Grossman studied commercial art in high school and worked as a textile designer, making enough money to move to Europe and pursue art during the 1950s and 1960s. After struggling to make ends meet overseas, she moved back to New York City and settled into Manhattan's historic Hotel Chelsea, a haven for artists, musicians, and cultural icons. She lived in room 503, which doubled as her living quarters and art studio. Her apartment became overloaded with years of accumulated art and materials, so she resorted to sleeping in a lawn chair in the hallway.
Despite her decades long career, Grossman finally began to experience notoriety for her work during her later years. She was the subject of a 2012 documentary film, Girl With Black Balloons, directed by Corinne van der Borch.

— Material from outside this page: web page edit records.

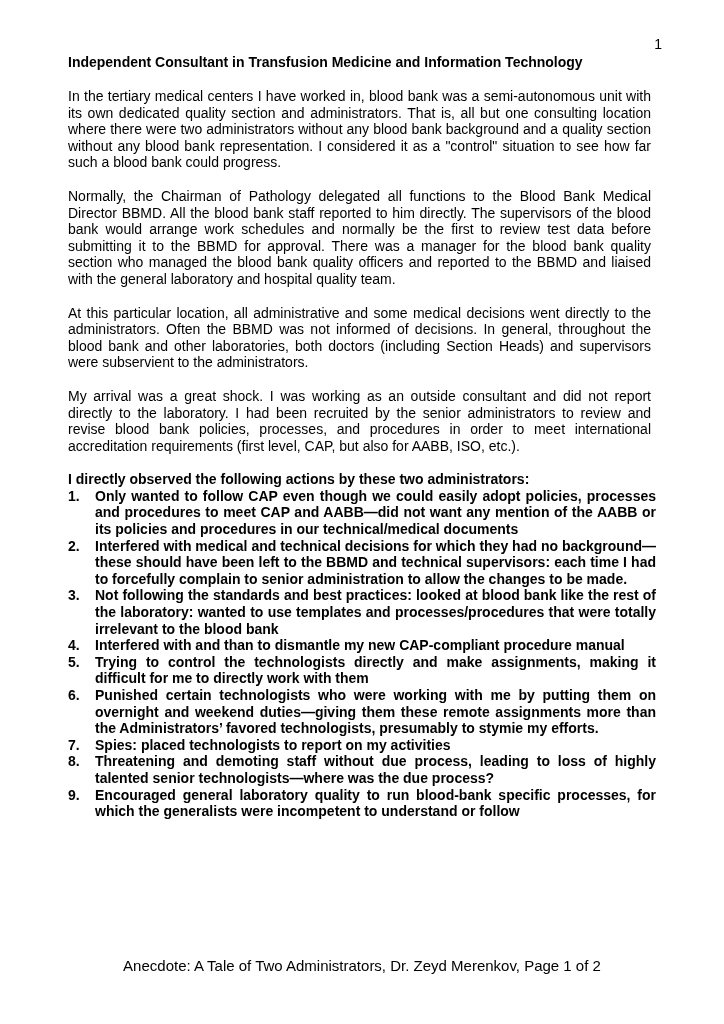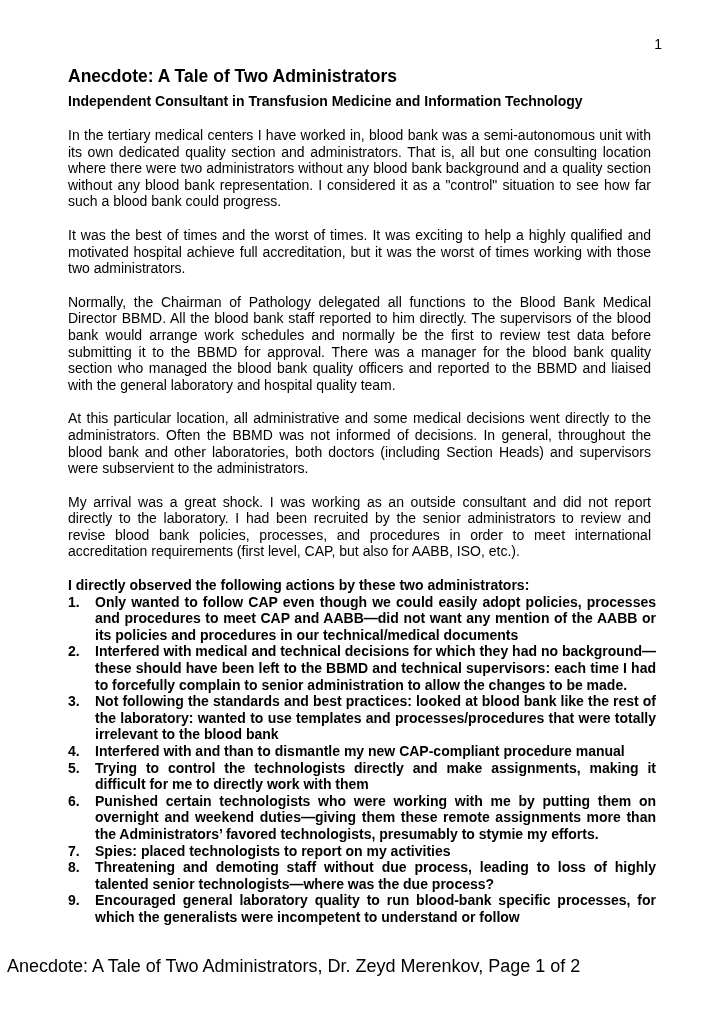--- a/index.html
+++ b/index.html
@@ -51,37 +51,35 @@
   }
   .list-intro { text-align: left; }
   .list-item { display: flex; }
   .list-item .num { flex: 0 0 27px; }
   .list-item .txt { flex: 1 1 auto; text-align: justify; }
   .footer {
     position: absolute;
     left: 0;
     right: 0;
     top: 958px;
-    font-size: 18px;
+    text-align: center;
+    font-size: 15px;
     line-height: 16px;
-    margin-left: 7px;
   }
 </style>
 </head>
 <body>
 
 <div class="page">
 
   <div class="page-number">1</div>
 
-  <h1 class="title">Anecdote:  A Tale of Two Administrators</h1>
   <div class="author-line">Independent Consultant in Transfusion Medicine and Information Technology</div>
 
   <p class="body-para">In the tertiary medical centers I have worked in, blood bank was a semi-autonomous unit with its own dedicated quality section and administrators.  That is, all but one consulting location where there were two administrators without any blood bank background and a quality section without any blood bank representation.  I considered it as a "control" situation to see how far such a blood bank could progress.</p>
-  <p class="body-para">It was the best of times and the worst of times.  It was exciting to help a highly qualified and motivated hospital achieve full accreditation, but it was the worst of times working with those two administrators.</p>
   <p class="body-para">Normally, the Chairman of Pathology delegated all functions to the Blood Bank Medical Director BBMD.  All the blood bank staff reported to him directly.  The supervisors of the blood bank would arrange work schedules and normally be the first to review test data before submitting it to the BBMD for approval.   There was a manager for the blood bank quality section who managed the blood bank quality officers and reported to the BBMD and liaised with the general laboratory and hospital quality team.</p>
   <p class="body-para">At this particular location, all administrative and some medical decisions went directly to the administrators.  Often the BBMD was not informed of decisions.  In general, throughout the blood bank and other laboratories, both doctors (including Section Heads) and supervisors were subservient to the administrators.</p>
   <p class="body-para">My arrival was a great shock.  I was working as an outside consultant and did not report directly to the laboratory.  I had been recruited by the senior administrators to review and revise blood bank policies, processes, and procedures in order to meet international accreditation requirements (first level, CAP, but also for AABB, ISO, etc.).</p>
 
   <div class="list-block">
     <div class="list-intro">I directly observed the following actions by these two administrators:</div>
 
     <div class="list-item">
       <span class="num">1.</span>
       <span class="txt">Only wanted to follow CAP even though we could easily adopt policies, processes and procedures to meet CAP and AABB—did not want any mention of the AABB or its policies and procedures in our technical/medical documents</span>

Grossman died from respiratory failure on 2 November 2021 at the age of 94 at a care centre in Brookyln.
Grossman’s oeuvre consists of drawings, sculpture, and photographs. An example includes the photographic series Phenomenology Project (1979–80), featuring distorted views of New York City seen from window reflections. Yto Barrada, a Moroccan-French artist who exhibited with Grossman, is working on a catalogue raisonné of her work.
In 2019, Barrada and Grossman collaborated on a project that explored concepts of ecological devastation. The exhibition, titled The Power of Two Suns, was on view at the Lower Manhattan Cultural Council’s Arts Center at Governors Island. Prior to her passing, Grossman was one of 47 contemporary artists featured in the 2021 iteration of Greater New York, MoMA PS.1’s annual survey of New York-based artists. At the age of 94, she was the oldest artist in the exhibition.